# INFORMATION SUPPLIED
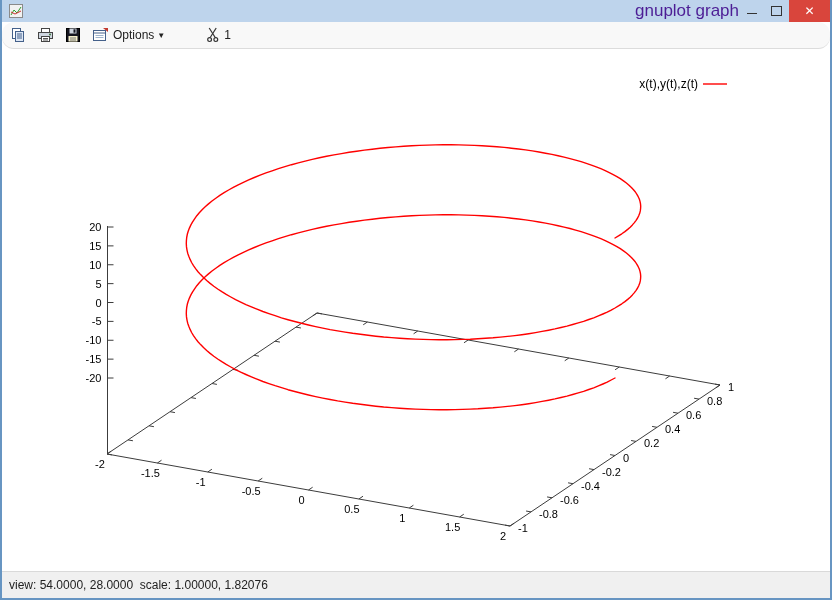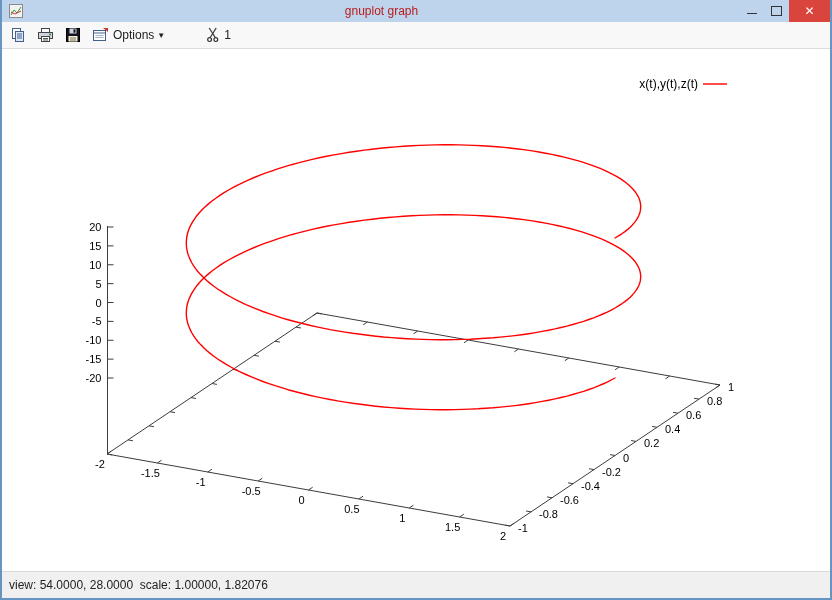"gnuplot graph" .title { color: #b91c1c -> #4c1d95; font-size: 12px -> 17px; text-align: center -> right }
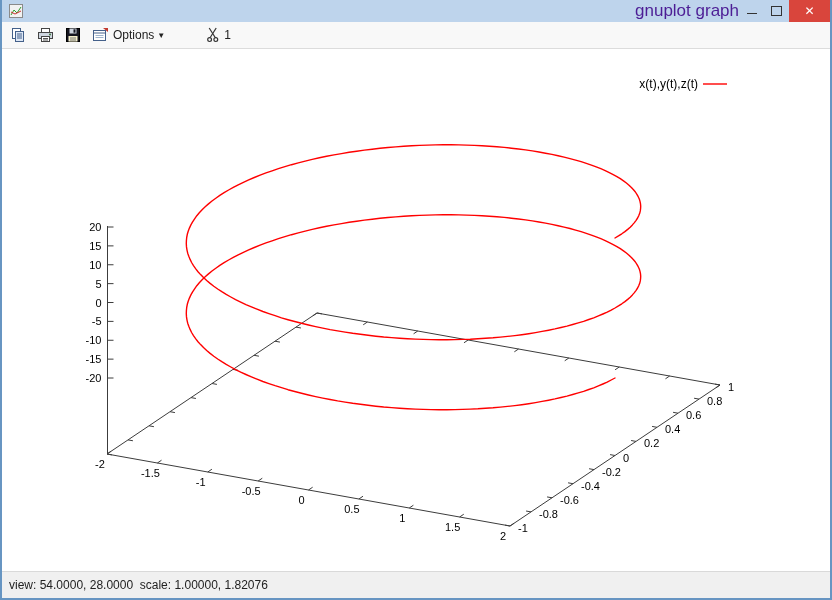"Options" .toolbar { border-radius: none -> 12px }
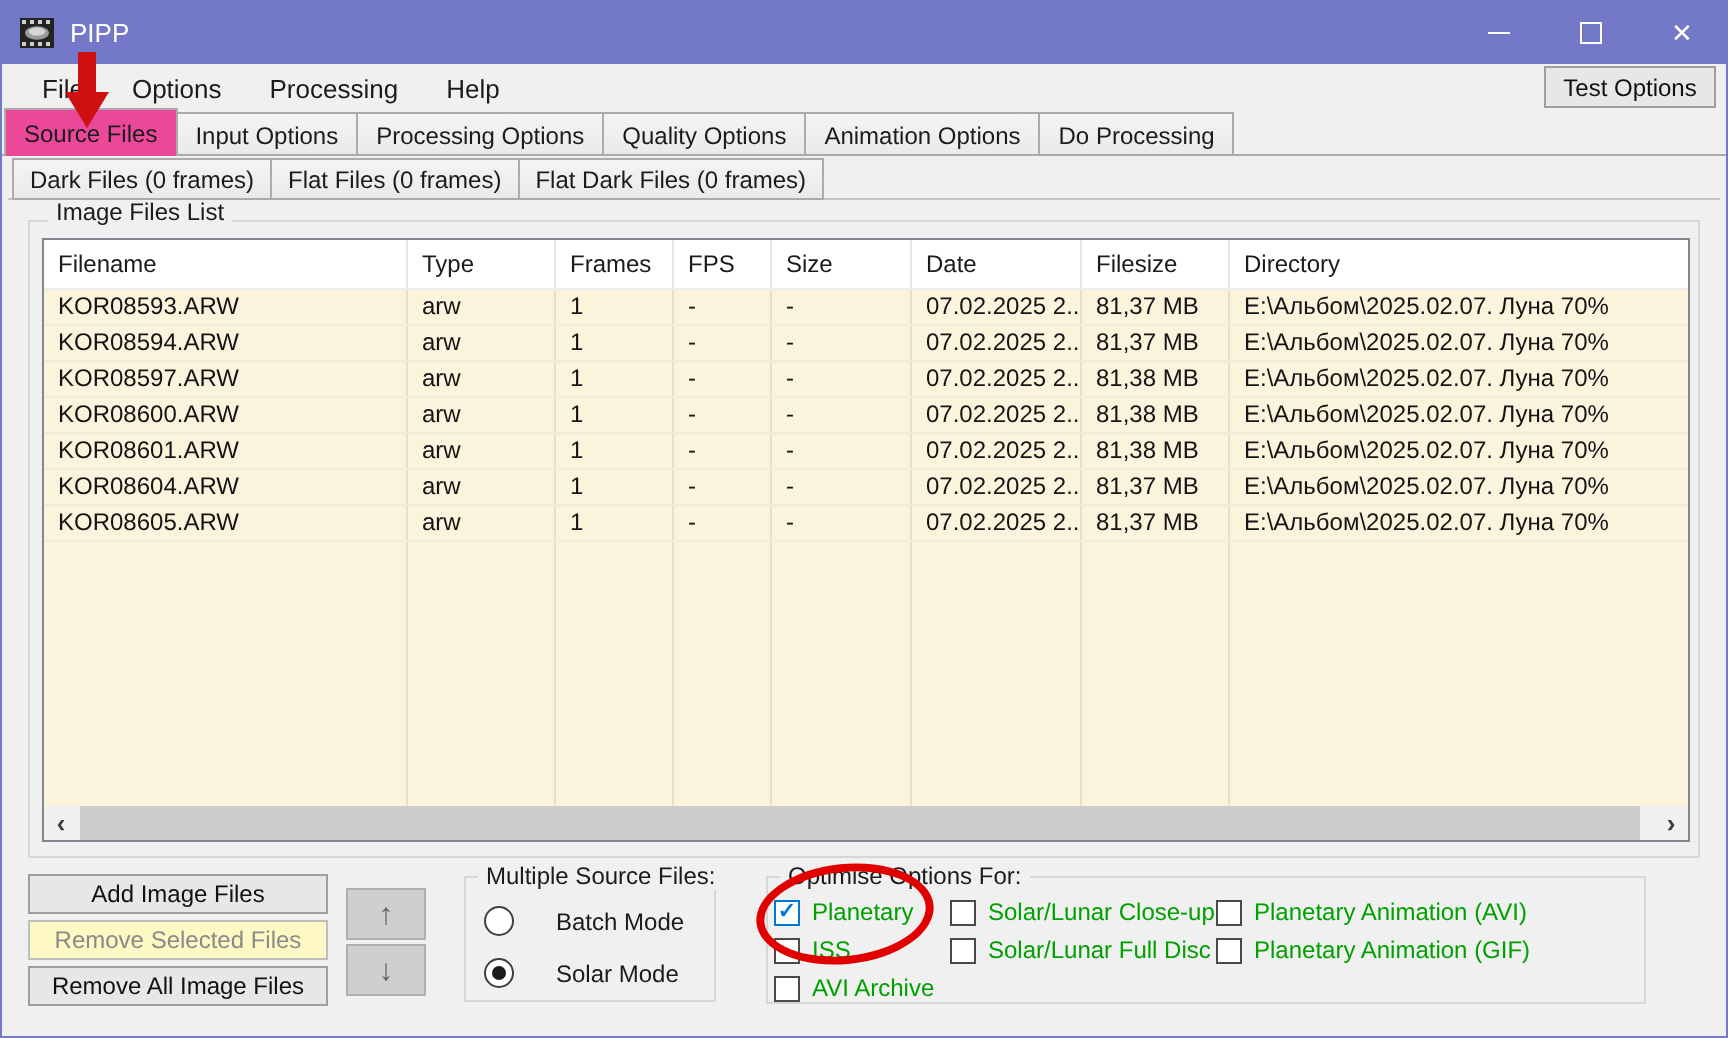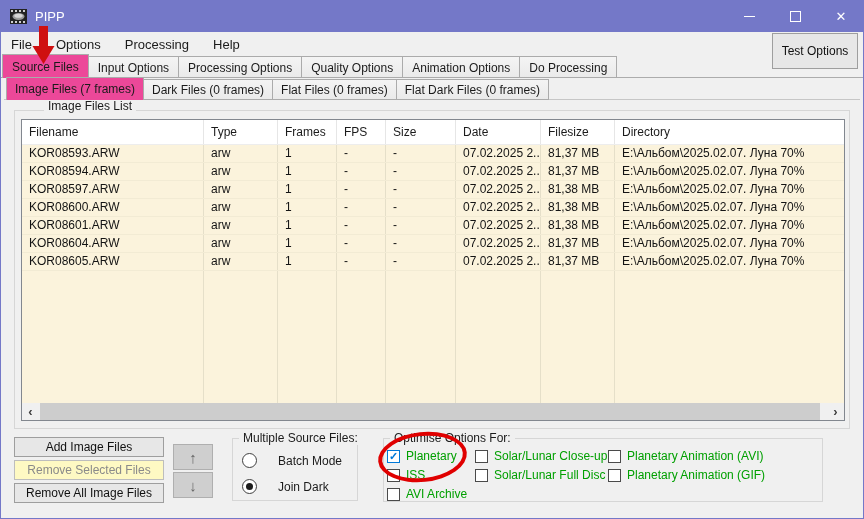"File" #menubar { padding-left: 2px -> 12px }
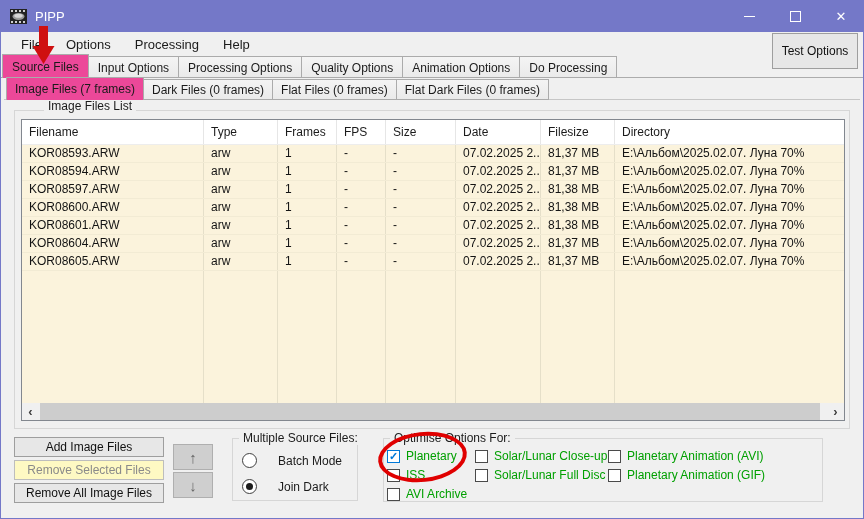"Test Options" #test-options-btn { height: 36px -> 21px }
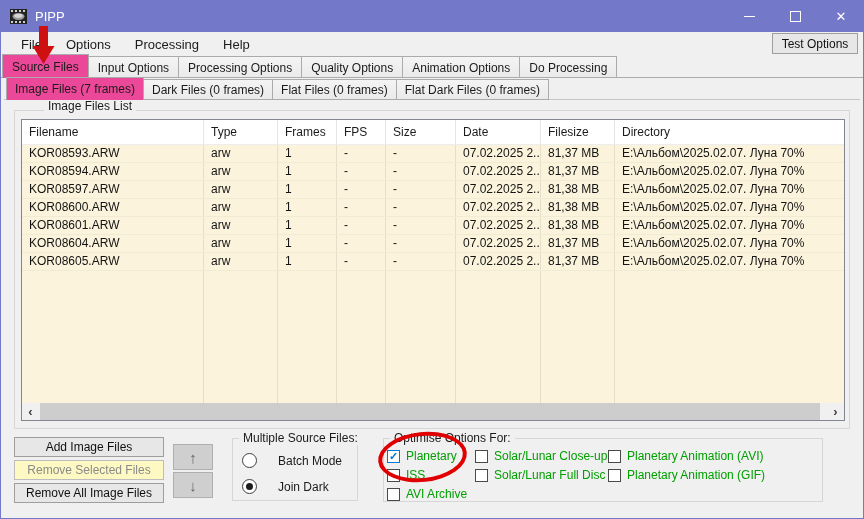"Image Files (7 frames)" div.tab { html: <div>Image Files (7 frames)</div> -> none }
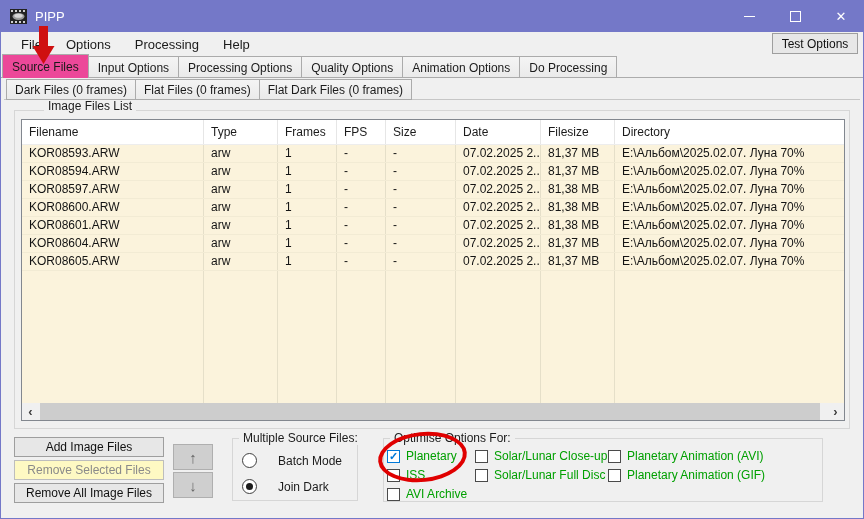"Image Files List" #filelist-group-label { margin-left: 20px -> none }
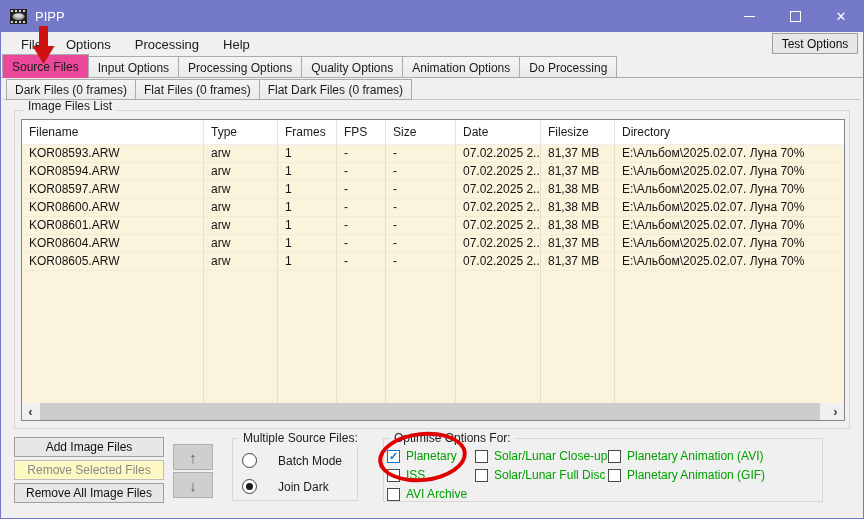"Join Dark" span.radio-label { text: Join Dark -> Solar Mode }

* * *

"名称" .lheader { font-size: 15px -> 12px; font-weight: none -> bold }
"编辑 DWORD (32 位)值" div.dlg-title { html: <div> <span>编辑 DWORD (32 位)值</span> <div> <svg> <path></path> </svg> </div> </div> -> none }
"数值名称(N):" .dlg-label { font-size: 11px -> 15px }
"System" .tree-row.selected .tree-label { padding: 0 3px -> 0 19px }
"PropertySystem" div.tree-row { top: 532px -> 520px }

# TO DO
Give back, word for word, only the lines above from the line holding "html: <div> <span>编辑" to the line holding "top: 532px ->", both included.

# ANSWER FOR THE TASK
"编辑 DWORD (32 位)值" div.dlg-title { html: <div> <span>编辑 DWORD (32 位)值</span> <div> <svg> <path></path> </svg> </div> </div> -> none }
"数值名称(N):" .dlg-label { font-size: 11px -> 15px }
"System" .tree-row.selected .tree-label { padding: 0 3px -> 0 19px }
"PropertySystem" div.tree-row { top: 532px -> 520px }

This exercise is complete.